The ocean bottom electromagnetometer array and a differential pressure gauge at the 4000-5000m depth seafloor maintained by the TIARES project captured the tsunami magnetic and sea level change signals during the 2009 Samoa and 2010 Chile tsunamis. The tsunami magnetic signals were extracted from the observed vector tsunami magnetic data by adopting band-pass filters as well as external field correction. The tsunami sea level changes were obtained from the observed ocean bottom pressure data by a combination of deconvolution and band-pass filters. Comparison of these two different and independent tsunami quantities has revealed not only the indisputable presence of the tsunami magnetic fields but also the early arrival of the vertical tsunami component, bz. Estimation of tsunami propagation directions were also examined by two different methods.
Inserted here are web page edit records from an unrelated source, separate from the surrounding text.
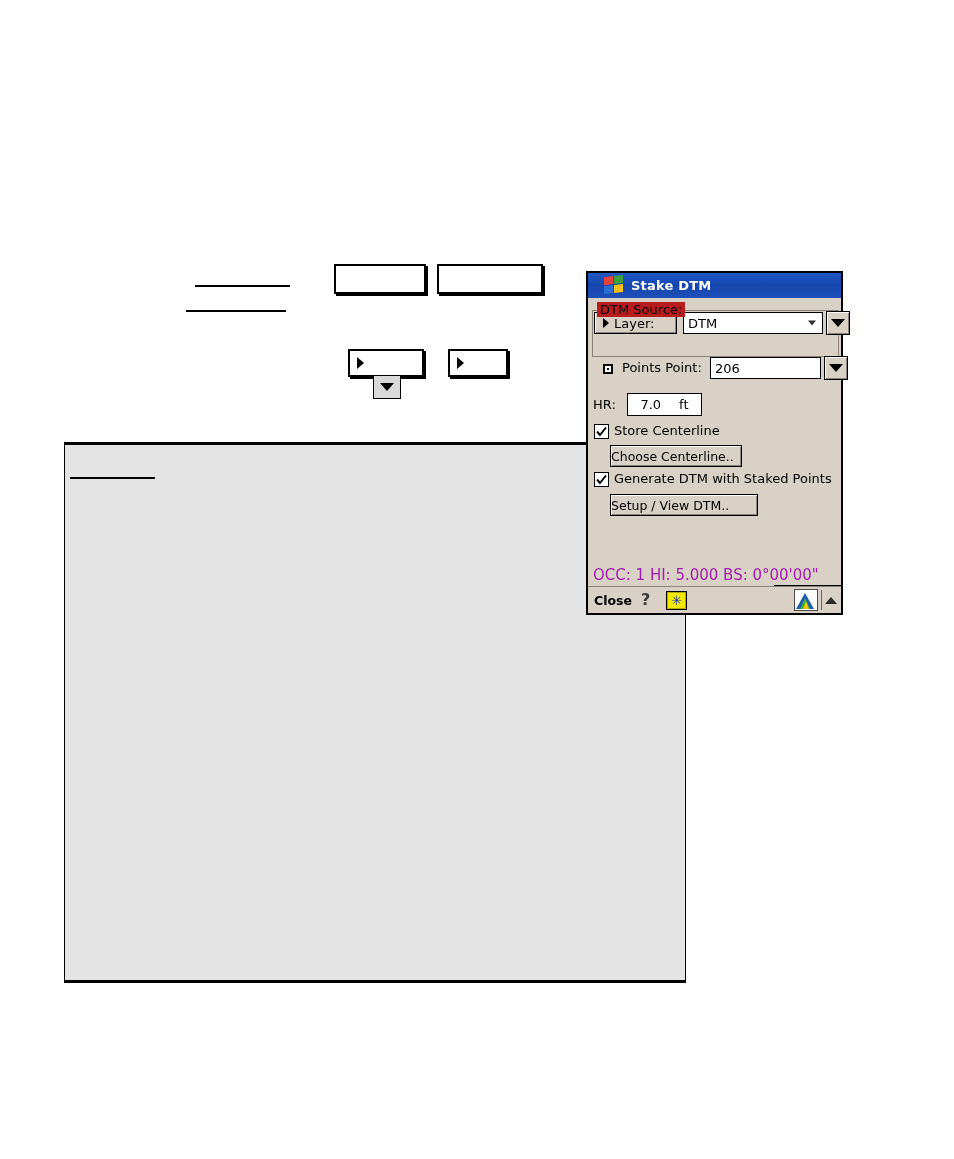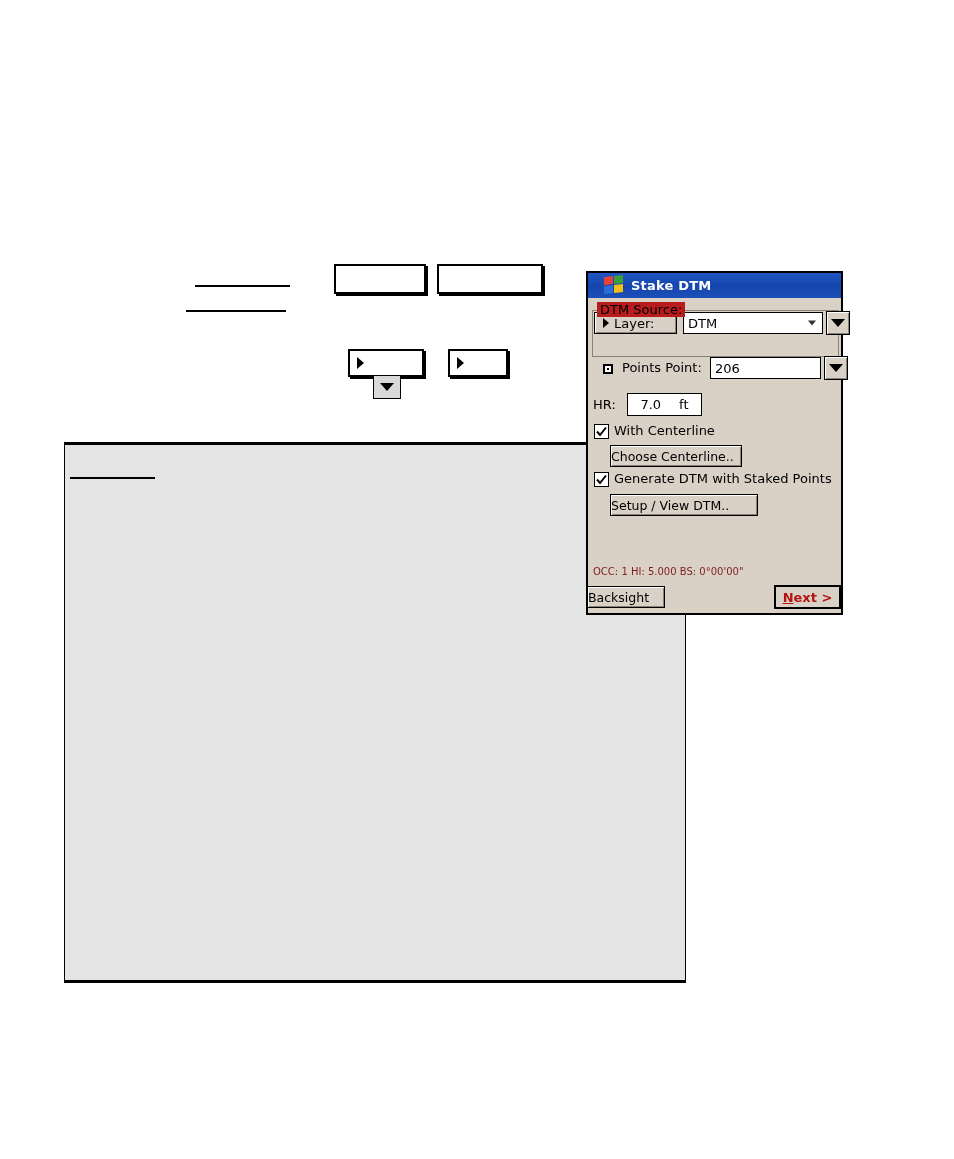"With Centerline" div.lbl { text: With -> Store }
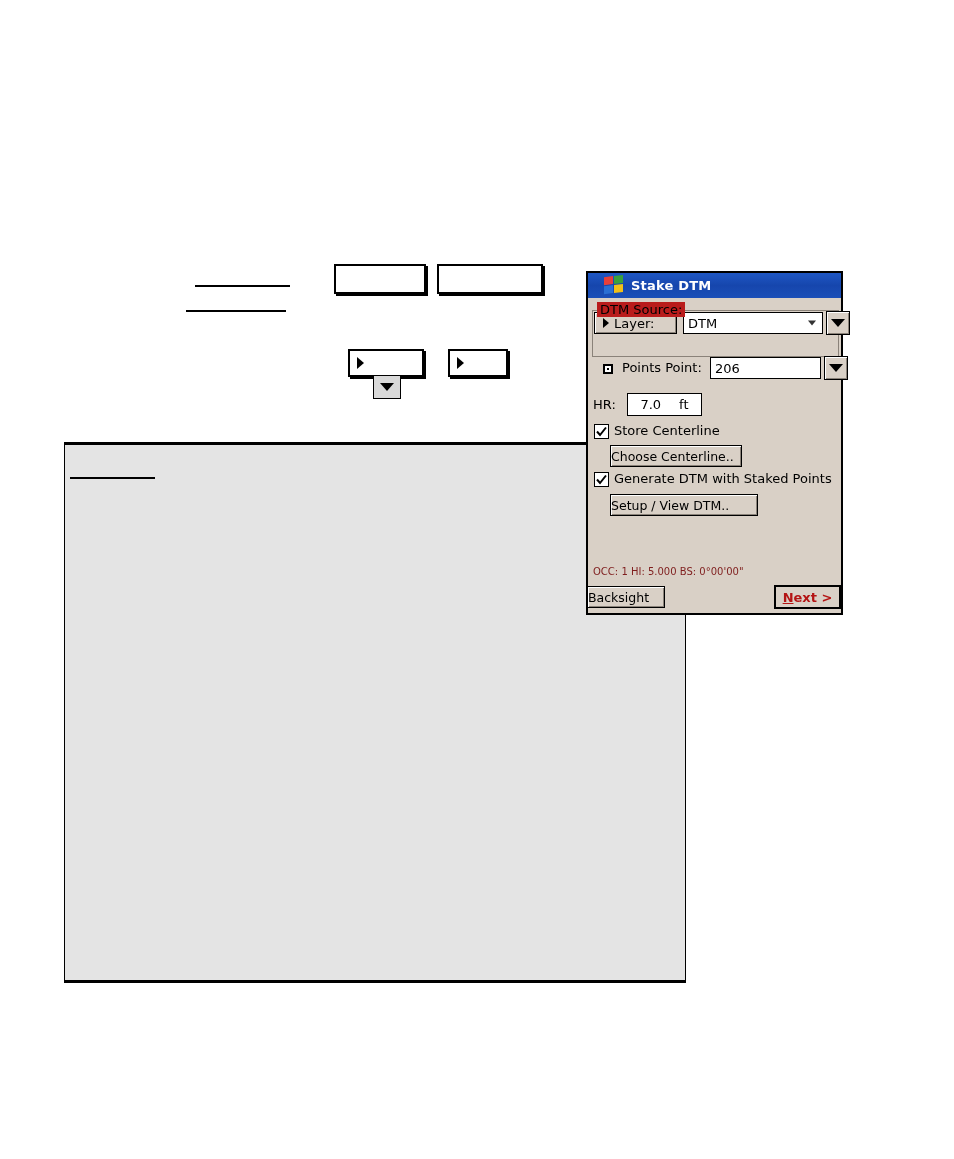"OCC: 1 HI: 5.000 BS:" .statusline { color: #7f1d1d -> #a21caf; font-size: 10px -> 15px }
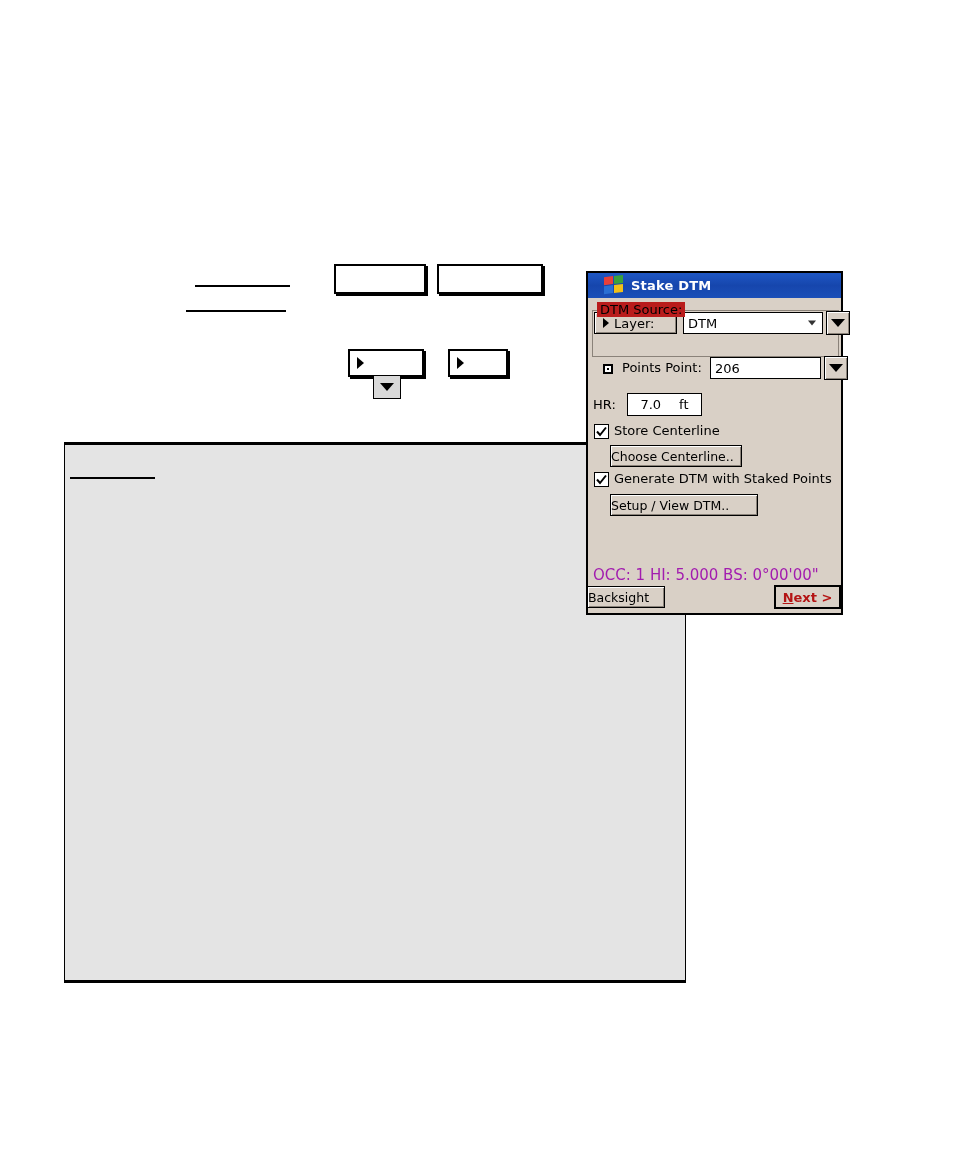"Close" div.taskbar { html: none -> <div> <span>Close</span> <span>?</span> <span> <span>✳</span> </span> <span> <span> <span></span> <span></span> <span></span> </span> <span></span> <span></span> </span> </div> }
One using the tsunami first waves observed by the entire array gave a more accurate direction estimate several minutes after the tsunami arrival at the array, while the other based on the two tsunami horizontal components, bx and by, provided less accurate directions at each observation site on arrival. However, accuracy of the direction estimates depends naturally on signal-to-noise ratios of the tsunami magnetic fields and the activity of the background geomagnetic field of external origin. Tsunami sea level changes converted from the observed tsunami magnetic fields were proved to have very high accuracy by comparing them with the direct observation of seafloor pressure as well. The comparison indicated that both long-wave and linear-dispersion approximations are applicable to the accurate conversion of the tsunami magnetic data to the sea level change on the deep seafloor, provided that the tsunamis in concern are two-dimensional enough with weak dispersion in pelagic environments. The new evidence revealed by this study suggests that the tsunami magnetic field is useful for improvement of the existing global tsunami early warning system.

To further explain the observed tsunami magnetic field well, 3-Demensional time domain tsunami magnetic simulations were conducted. The calculations of tsunami velocity and magnetic fields in the TIARES area were achieved by open-source numerical simulation codes of JAGURS and TMTGEM, respectively. The simulations clarified, for the first time, that the discrepancy between the observed and simulated tsunami magnetic fields stems not from JAGURS or TMTGEM but from inaccurate tsunami source models. The clarification was also made possible by virtue of the simultaneous observation of both tsunami magnetic and sea level changes. An attempt to explain the converted tsunami wave heights from the magnetic signals was conducted to clarify whether they were applied to existing tsunami source model inversion schemes. The result showed us that we were able to incorporate the converted wave heights so as to yield satisfactory fits to the TIARES data. However, it also turned out that the new initial sea surface displacements were incompatible with the tsunami data outside the TIARES region, which implies that more comprehensive inversions are required to construct optimized tsunami source models for both far-field tsunamis using magnetic data.